#### Records to process ####

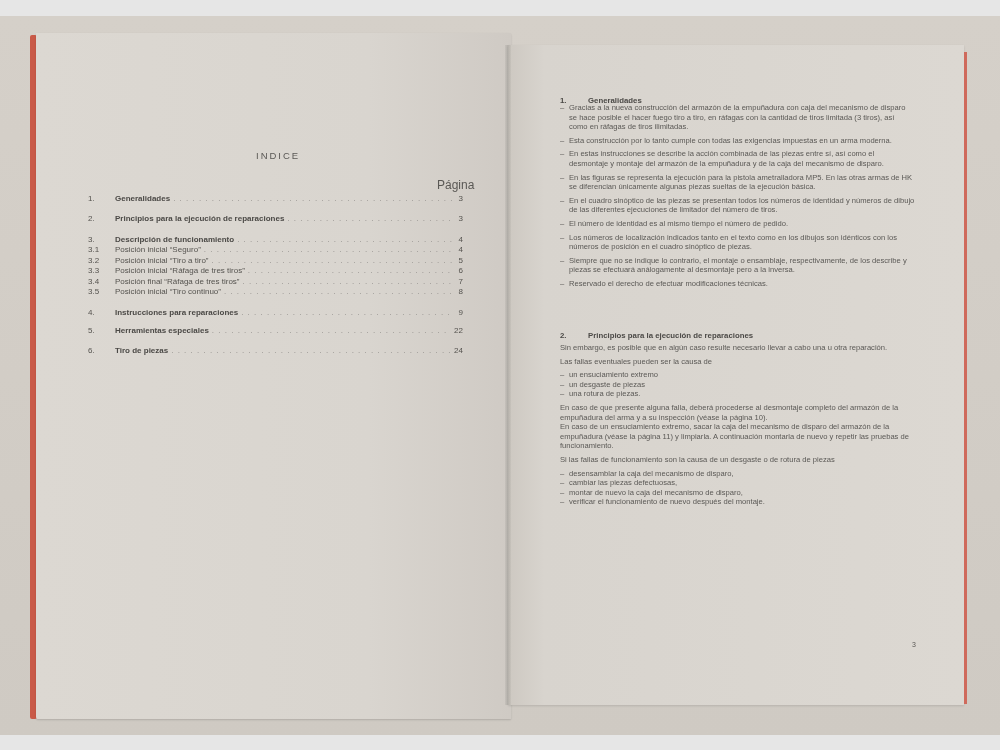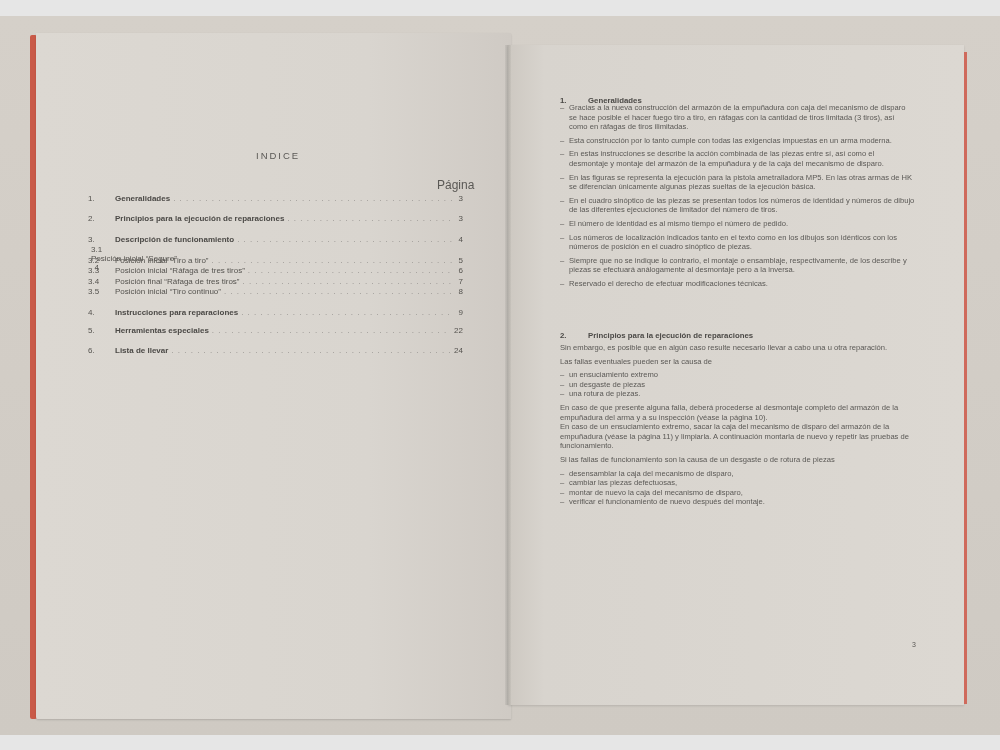--- a/index.html
+++ b/index.html
@@ -72,7 +72,7 @@
   <span class="idx-dots"></span>
   <span class="idx-page">4</span>
 </div>
-<div class="idx-row" style="top:245px;flex-direction:column;">
+<div class="idx-row" style="top:245px;">
   <span class="idx-num">3.1</span>
   <span class="idx-label">Posición inicial “Seguro”</span>
   <span class="idx-dots"></span>

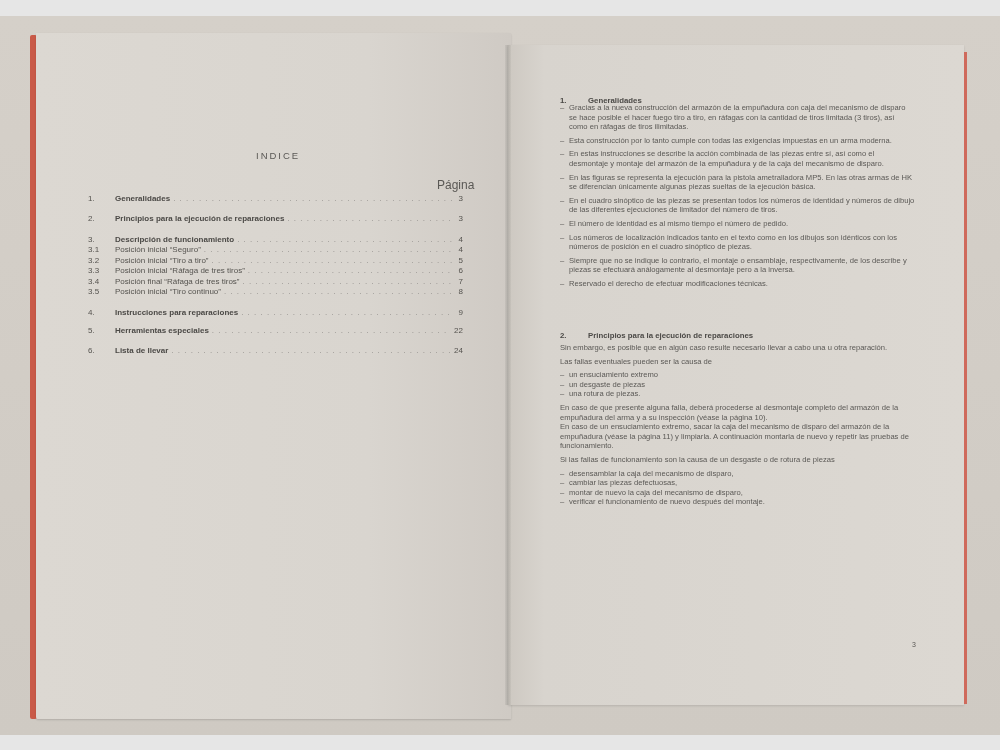--- a/index.html
+++ b/index.html
@@ -116,7 +116,7 @@
 </div>
 <div class="idx-row main" style="top:346px;">
   <span class="idx-num">6.</span>
-  <span class="idx-label">Lista de llevar</span>
+  <span class="idx-label">Tiro de piezas</span>
   <span class="idx-dots"></span>
   <span class="idx-page">24</span>
 </div>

####

_Brief_. For the listing above, state how many lines include the word "style", and give only the number.

_Response to this exercise_. 3